TASK INSTRUCTIONS:
When you copy the data, keep every word exactly as it is and leave the pictures out.

DATA EXTRACTS:
-- -- --

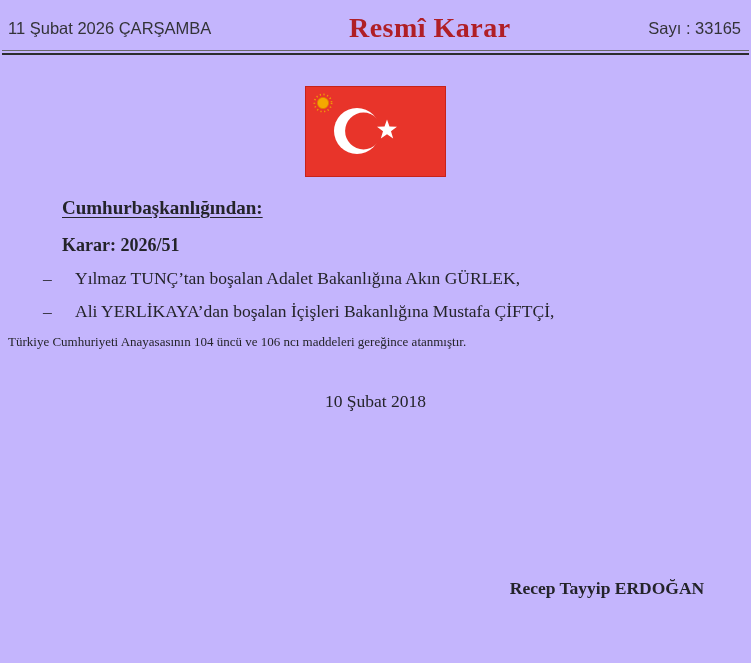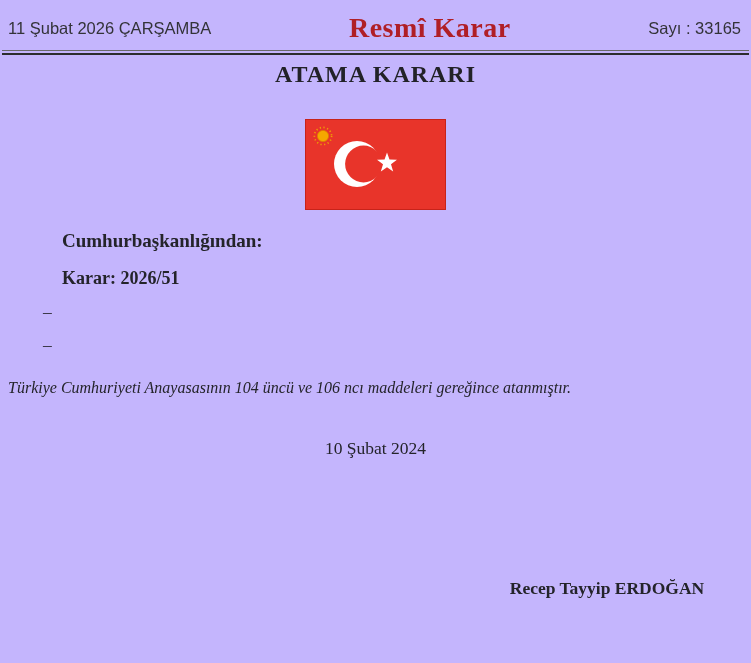--- a/index.html
+++ b/index.html
@@ -128,7 +128,6 @@
   </div>
   <div class="double-rule"></div>
 
-  <div class="decree-title">ATAMA KARARI</div>
 
   <div class="flag-wrap">
     <svg width="141" height="91" viewBox="0 0 141 91">

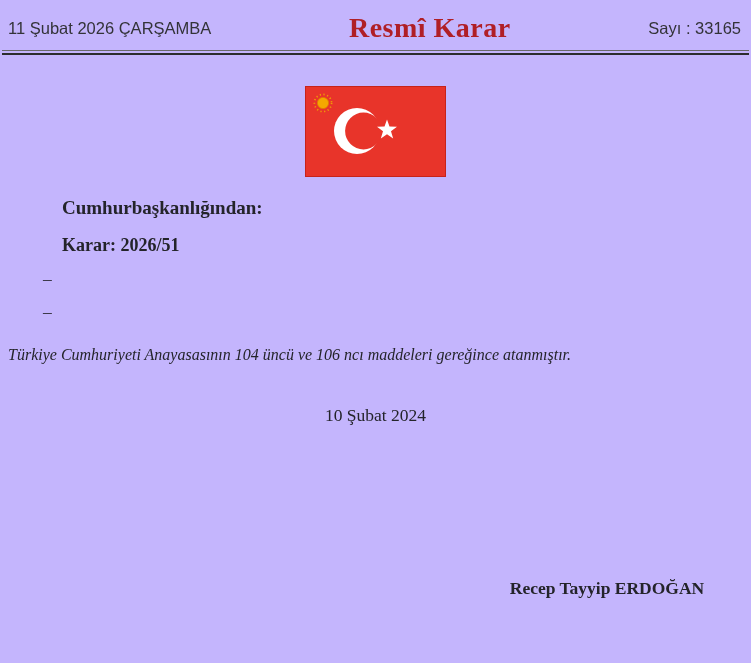--- a/index.html
+++ b/index.html
@@ -65,6 +65,7 @@
     margin-left: 62px;
     font-weight: bold;
     font-size: 19px;
+    text-decoration: underline;
     text-underline-offset: 3px;
   }
   .decision-no {

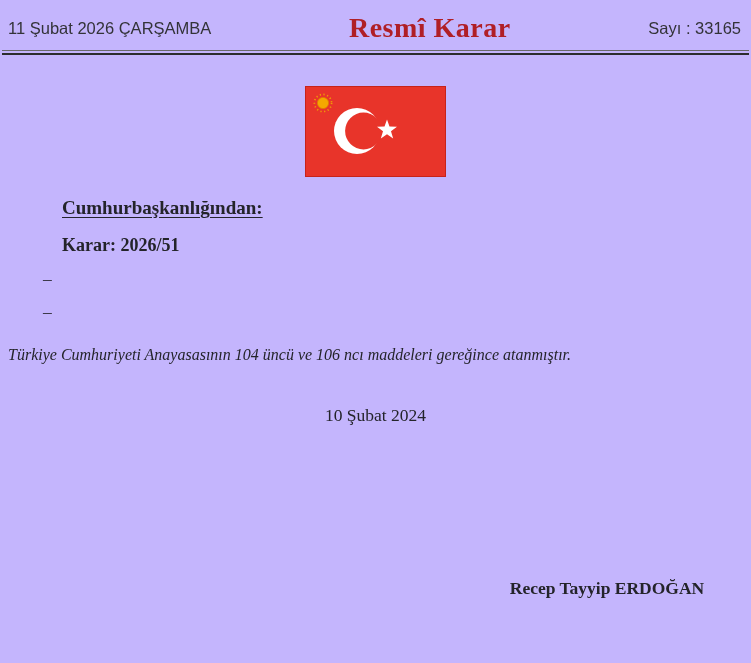--- a/index.html
+++ b/index.html
@@ -154,6 +154,7 @@
 
     <div class="decree-item">
       <span class="dash">–</span>
+      <span>Yılmaz TUNÇ’tan boşalan Adalet Bakanlığına Akın GÜRLEK,</span>
     </div>
     <div class="decree-item">
       <span class="dash">–</span>

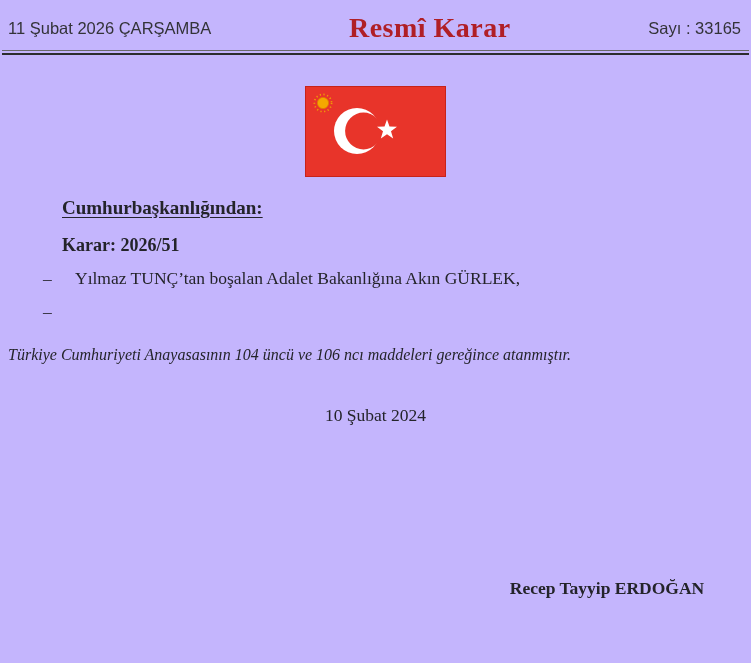--- a/index.html
+++ b/index.html
@@ -158,6 +158,7 @@
     </div>
     <div class="decree-item">
       <span class="dash">–</span>
+      <span>Ali YERLİKAYA’dan boşalan İçişleri Bakanlığına Mustafa ÇİFTÇİ,</span>
     </div>
 
     <div class="closing">Türkiye Cumhuriyeti Anayasasının 104 üncü ve 106 ncı maddeleri gereğince atanmıştır.</div>

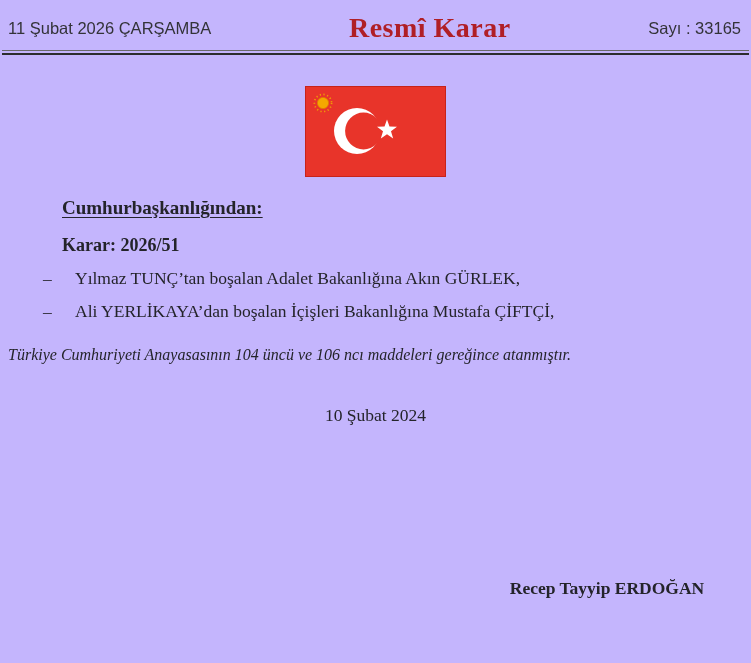--- a/index.html
+++ b/index.html
@@ -88,9 +88,8 @@
   .decree-item .dash { width: 32px; flex: 0 0 32px; }
   .closing {
     margin-left: 8px;
-    margin-top: 24px;
-    font-size: 16px;
-    font-style: italic;
+    margin-top: 12px;
+    font-size: 13px;
   }
   .decision-date {
     text-align: center;

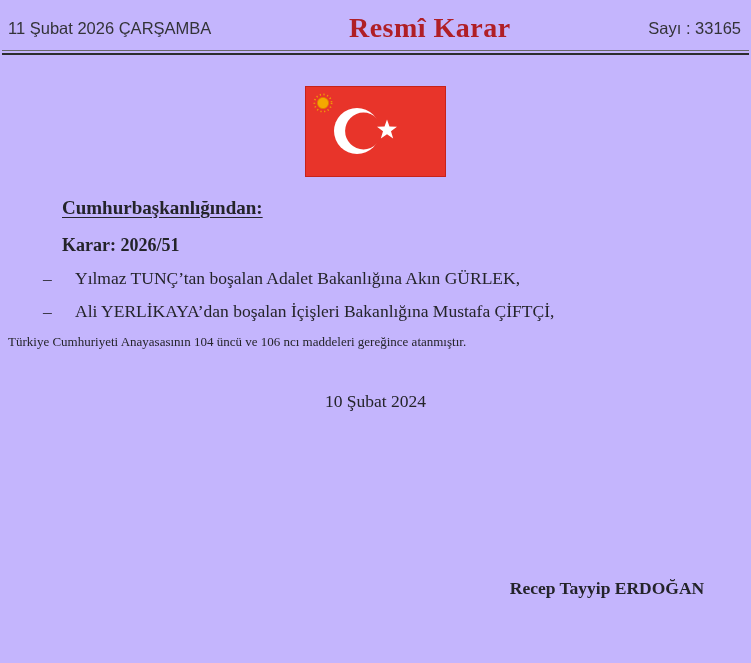--- a/index.html
+++ b/index.html
@@ -161,7 +161,7 @@
     </div>
 
     <div class="closing">Türkiye Cumhuriyeti Anayasasının 104 üncü ve 106 ncı maddeleri gereğince atanmıştır.</div>
-    <div class="decision-date">10 Şubat 2024</div>
+    <div class="decision-date">10 Şubat 2018</div>
   </div>
 
   <div class="signature">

-- -- --

FINISHED TASK:
--- a/index.html
+++ b/index.html
@@ -128,7 +128,6 @@
   </div>
   <div class="double-rule"></div>
 
-  <div class="decree-title">ATAMA KARARI</div>
 
   <div class="flag-wrap">
     <svg width="141" height="91" viewBox="0 0 141 91">

--- a/index.html
+++ b/index.html
@@ -65,6 +65,7 @@
     margin-left: 62px;
     font-weight: bold;
     font-size: 19px;
+    text-decoration: underline;
     text-underline-offset: 3px;
   }
   .decision-no {

--- a/index.html
+++ b/index.html
@@ -154,6 +154,7 @@
 
     <div class="decree-item">
       <span class="dash">–</span>
+      <span>Yılmaz TUNÇ’tan boşalan Adalet Bakanlığına Akın GÜRLEK,</span>
     </div>
     <div class="decree-item">
       <span class="dash">–</span>

--- a/index.html
+++ b/index.html
@@ -158,6 +158,7 @@
     </div>
     <div class="decree-item">
       <span class="dash">–</span>
+      <span>Ali YERLİKAYA’dan boşalan İçişleri Bakanlığına Mustafa ÇİFTÇİ,</span>
     </div>
 
     <div class="closing">Türkiye Cumhuriyeti Anayasasının 104 üncü ve 106 ncı maddeleri gereğince atanmıştır.</div>

--- a/index.html
+++ b/index.html
@@ -88,9 +88,8 @@
   .decree-item .dash { width: 32px; flex: 0 0 32px; }
   .closing {
     margin-left: 8px;
-    margin-top: 24px;
-    font-size: 16px;
-    font-style: italic;
+    margin-top: 12px;
+    font-size: 13px;
   }
   .decision-date {
     text-align: center;

--- a/index.html
+++ b/index.html
@@ -161,7 +161,7 @@
     </div>
 
     <div class="closing">Türkiye Cumhuriyeti Anayasasının 104 üncü ve 106 ncı maddeleri gereğince atanmıştır.</div>
-    <div class="decision-date">10 Şubat 2024</div>
+    <div class="decision-date">10 Şubat 2018</div>
   </div>
 
   <div class="signature">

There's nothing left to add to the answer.